◆ Working data:
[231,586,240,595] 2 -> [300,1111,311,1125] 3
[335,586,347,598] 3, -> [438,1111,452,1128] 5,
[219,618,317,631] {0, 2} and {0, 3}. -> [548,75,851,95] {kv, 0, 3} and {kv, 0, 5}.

==

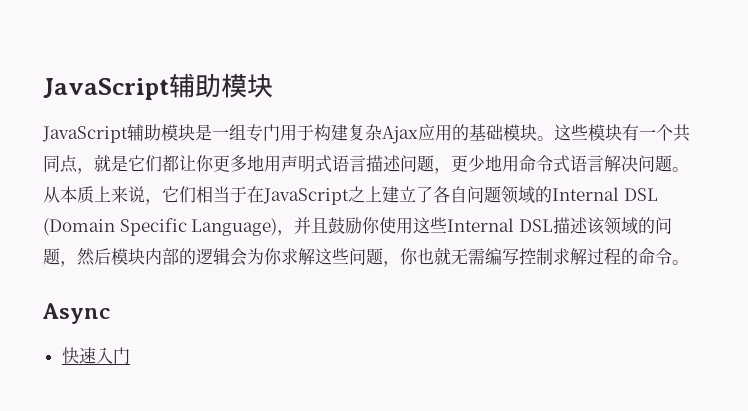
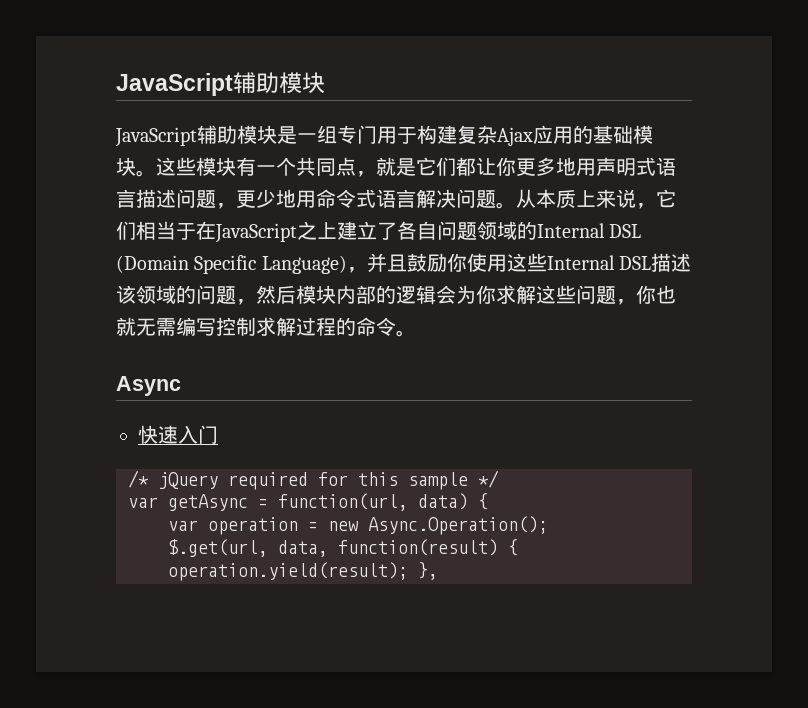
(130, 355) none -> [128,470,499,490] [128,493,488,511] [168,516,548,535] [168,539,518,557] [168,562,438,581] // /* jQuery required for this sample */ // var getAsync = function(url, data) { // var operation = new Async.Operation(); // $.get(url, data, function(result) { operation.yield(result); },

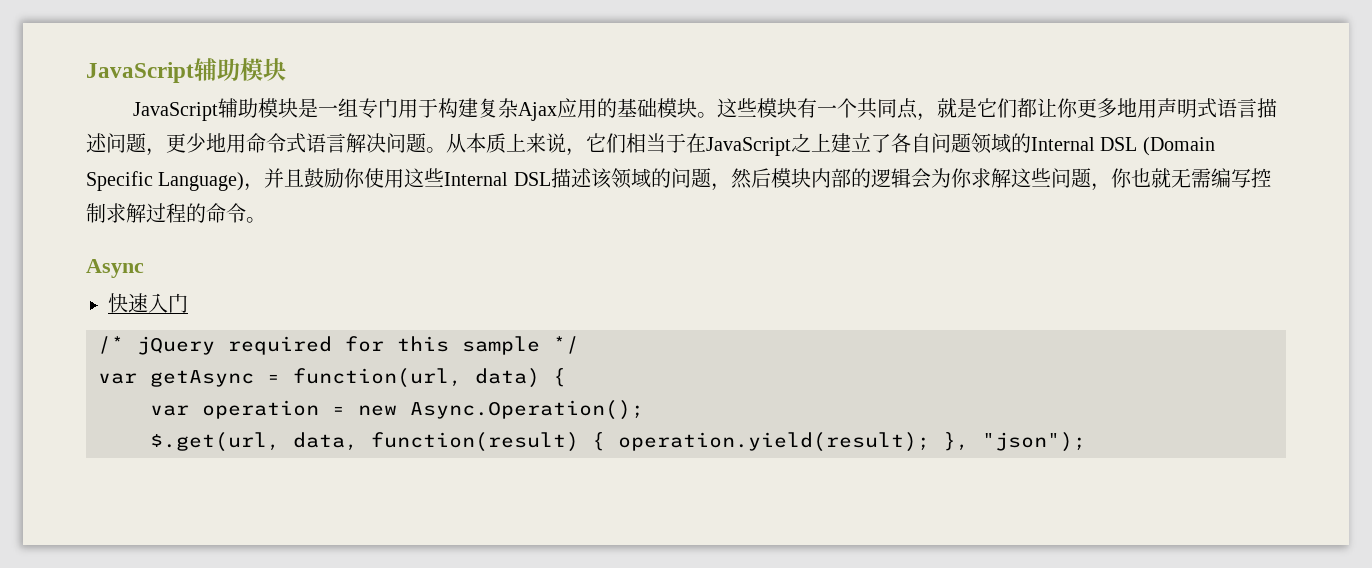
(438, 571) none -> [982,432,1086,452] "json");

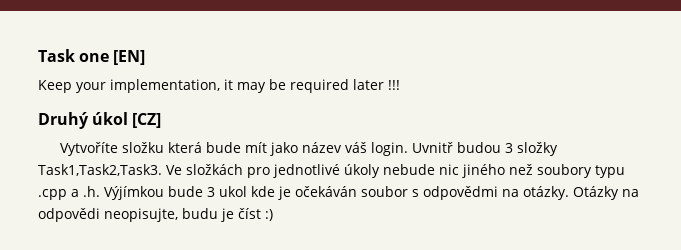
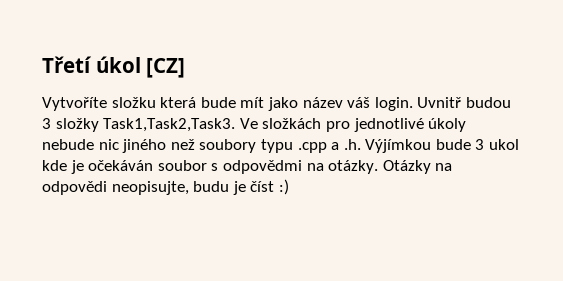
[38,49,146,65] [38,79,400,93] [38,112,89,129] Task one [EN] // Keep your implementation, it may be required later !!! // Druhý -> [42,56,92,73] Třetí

◆ Your objective: Reproduce the listing above only between the lines holding "(130, 355) none" and "[38,49,146,65] [38,79,400,93] [38,112,89,129]", inclusive. Every line must match exactly, and pictures are dropped.

◆ Result of this exercise:
(130, 355) none -> [128,470,499,490] [128,493,488,511] [168,516,548,535] [168,539,518,557] [168,562,438,581] // /* jQuery required for this sample */ // var getAsync = function(url, data) { // var operation = new Async.Operation(); // $.get(url, data, function(result) { operation.yield(result); },

(438, 571) none -> [982,432,1086,452] "json");

[38,49,146,65] [38,79,400,93] [38,112,89,129] Task one [EN] // Keep your implementation, it may be required later !!! // Druhý -> [42,56,92,73] Třetí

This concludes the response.